• _Required work_
For the word "Windows", find each line in the entries where it occurs and copy that line.

• _Data extract_
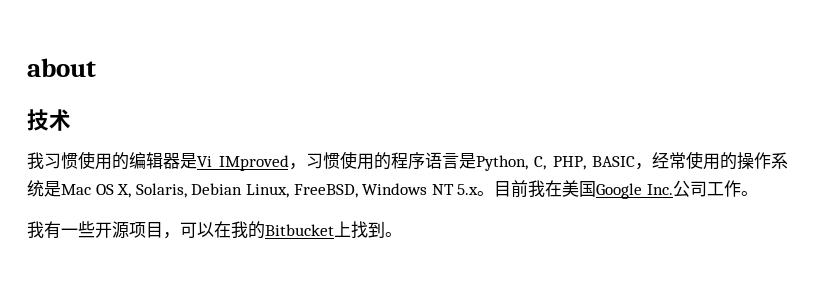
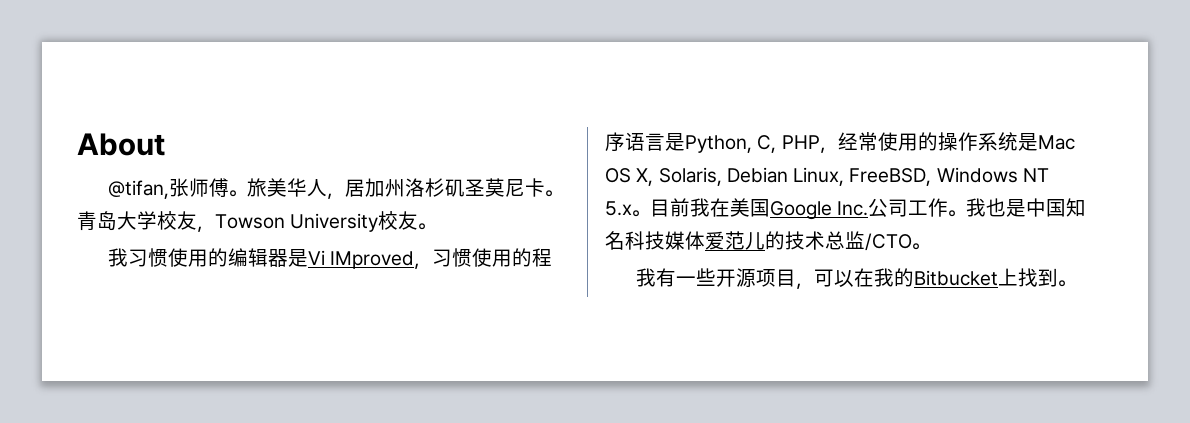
- about
- 技术
+ About
+ @tifan,张师傅。旅美华人，居加州洛杉矶圣莫尼卡。青岛大学校友，Towson University校友。
- 我习惯使用的编辑器是Vi IMproved，习惯使用的程序语言是Python, C, PHP, BASIC，经常使用的操作系统是Mac OS X, Solaris, Debian Linux, FreeBSD, Windows NT 5.x。
+ 我习惯使用的编辑器是Vi IMproved，习惯使用的程序语言是Python, C, PHP，经常使用的操作系统是Mac OS X, Solaris, Debian Linux, FreeBSD, Windows NT 5.x。
+ 我也是中国知名科技媒体爱范儿的技术总监/CTO。

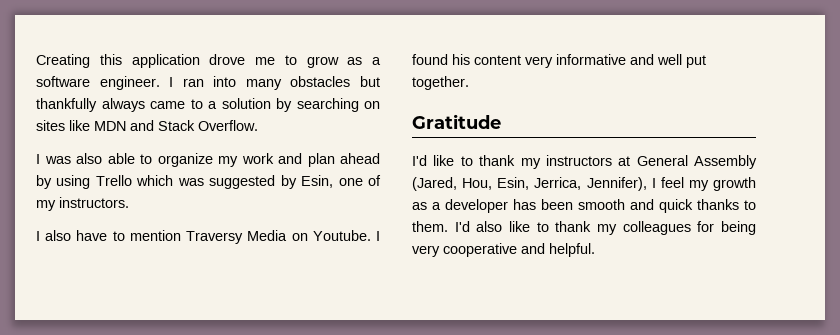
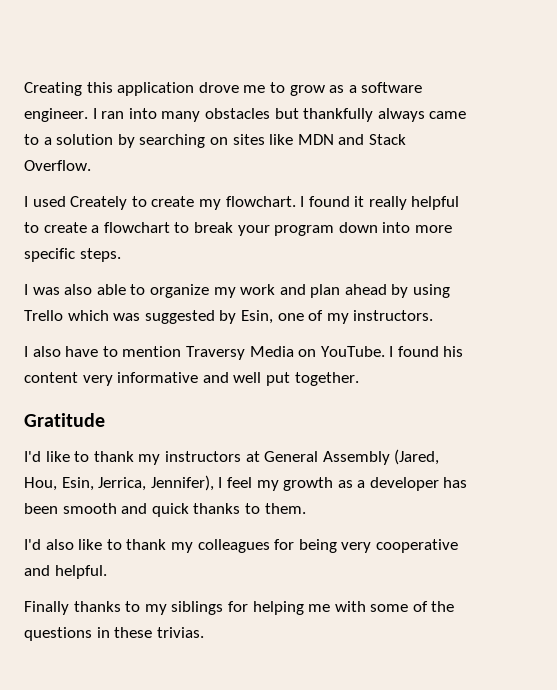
+ I used Creately to create my flowchart. I found it really helpful to create a flowchart to break your program down into more specific steps.
- I also have to mention Traversy Media on Youtube.
+ I also have to mention Traversy Media on YouTube.
- I'd like to thank my instructors at General Assembly (Jared, Hou, Esin, Jerrica, Jennifer), I feel my growth as a developer has been smooth and quick thanks to them. I'd also like to thank my colleagues for being very cooperative and helpful.
+ I'd like to thank my instructors at General Assembly (Jared, Hou, Esin, Jerrica, Jennifer), I feel my growth as a developer has been smooth and quick thanks to them.
+ I'd also like to thank my colleagues for being very cooperative and helpful.
+ Finally thanks to my siblings for helping me with some of the questions in these trivias.

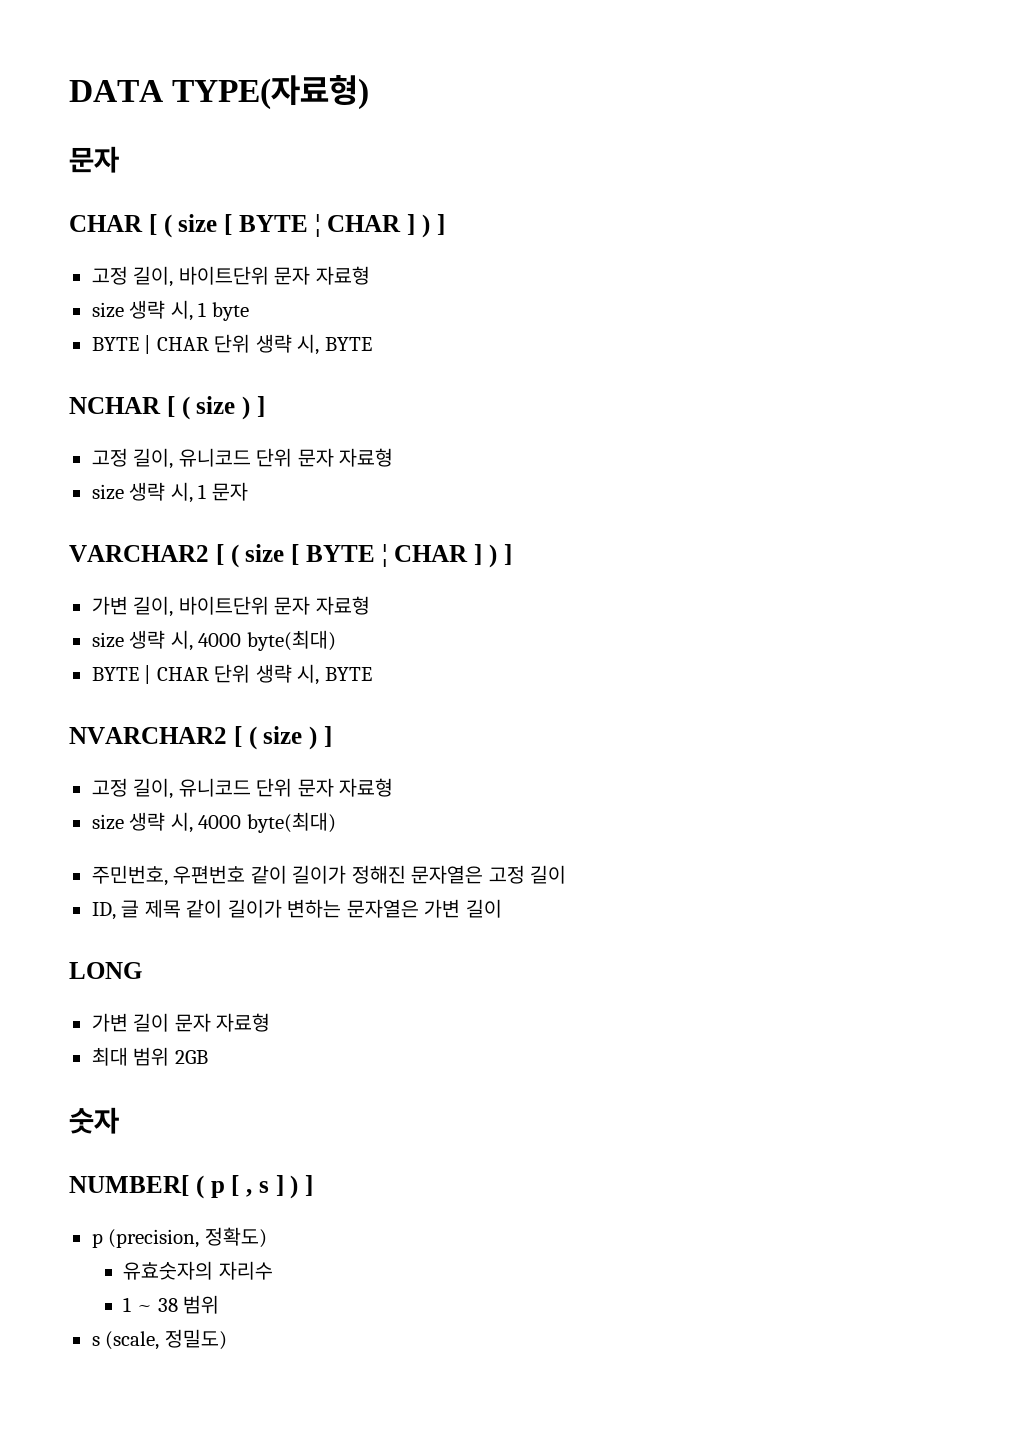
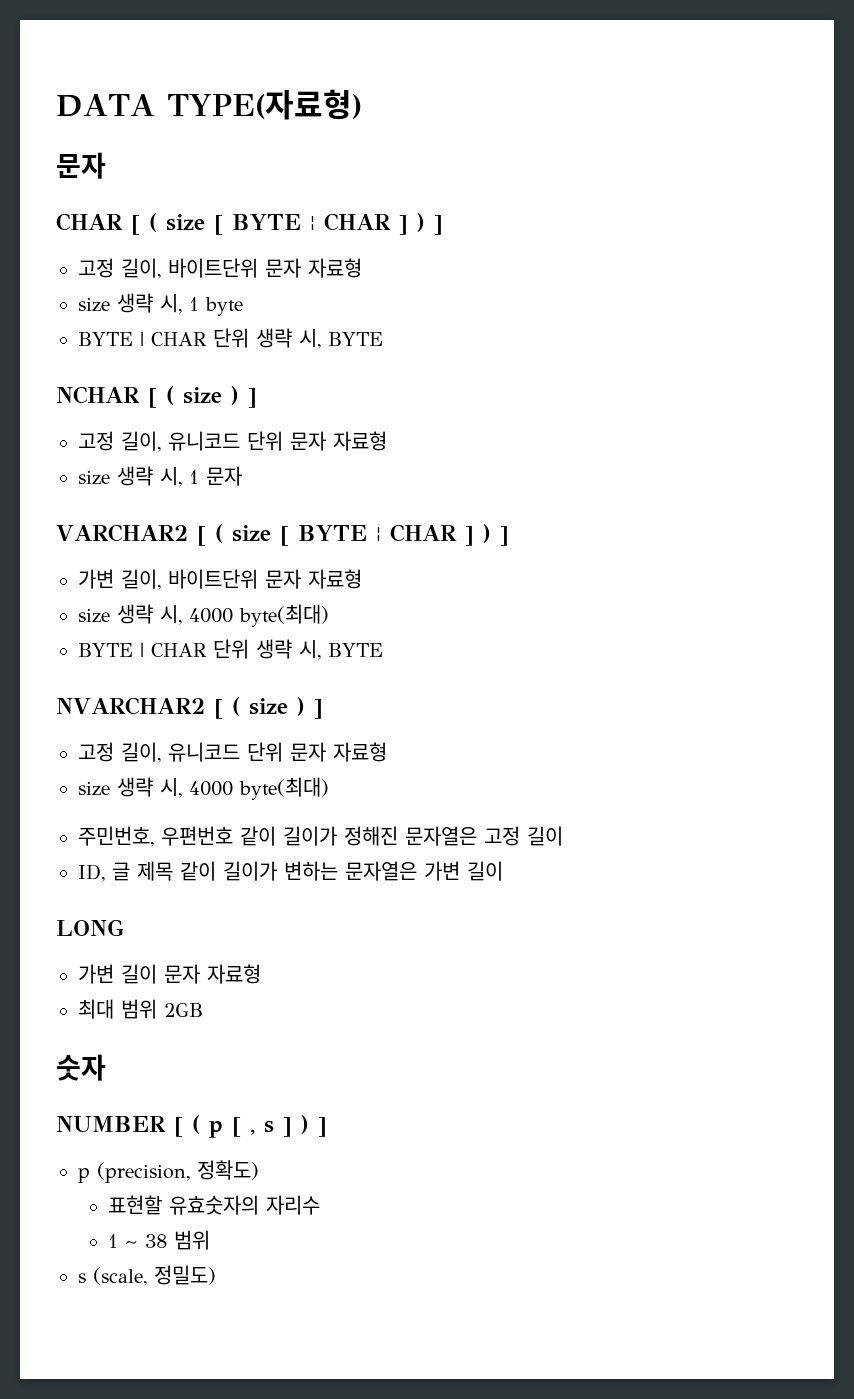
- NUMBER[ ( p [ , s ] ) ]
+ NUMBER [ ( p [ , s ] ) ]
- 유효숫자의 자리수
+ 표현할 유효숫자의 자리수

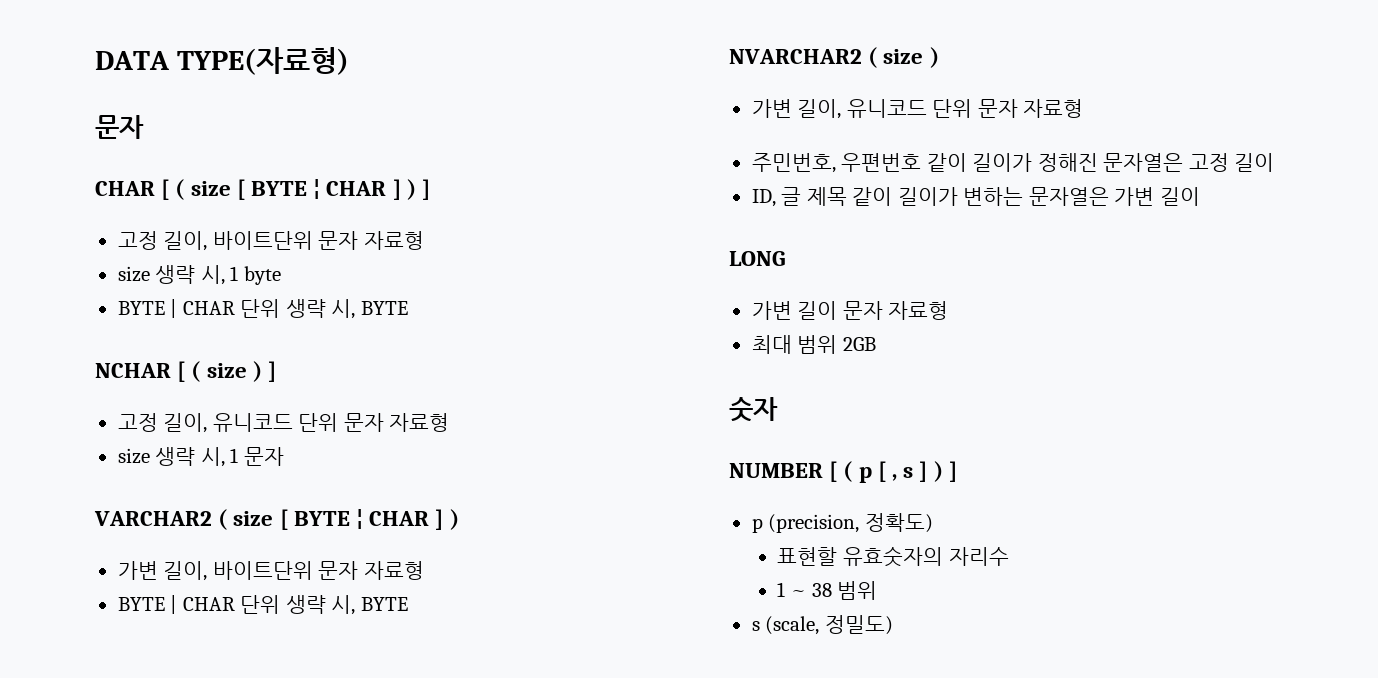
- VARCHAR2 [ ( size [ BYTE ¦ CHAR ] ) ]
+ VARCHAR2 ( size [ BYTE ¦ CHAR ] )
  가변 길이, 바이트단위 문자 자료형
- size 생략 시, 4000 byte(최대)
- NVARCHAR2 [ ( size ) ]
- 고정 길이, 유니코드 단위 문자 자료형
- size 생략 시, 4000 byte(최대)
+ NVARCHAR2 ( size )
+ 가변 길이, 유니코드 단위 문자 자료형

• _Expected output_
- 我习惯使用的编辑器是Vi IMproved，习惯使用的程序语言是Python, C, PHP, BASIC，经常使用的操作系统是Mac OS X, Solaris, Debian Linux, FreeBSD, Windows NT 5.x。
+ 我习惯使用的编辑器是Vi IMproved，习惯使用的程序语言是Python, C, PHP，经常使用的操作系统是Mac OS X, Solaris, Debian Linux, FreeBSD, Windows NT 5.x。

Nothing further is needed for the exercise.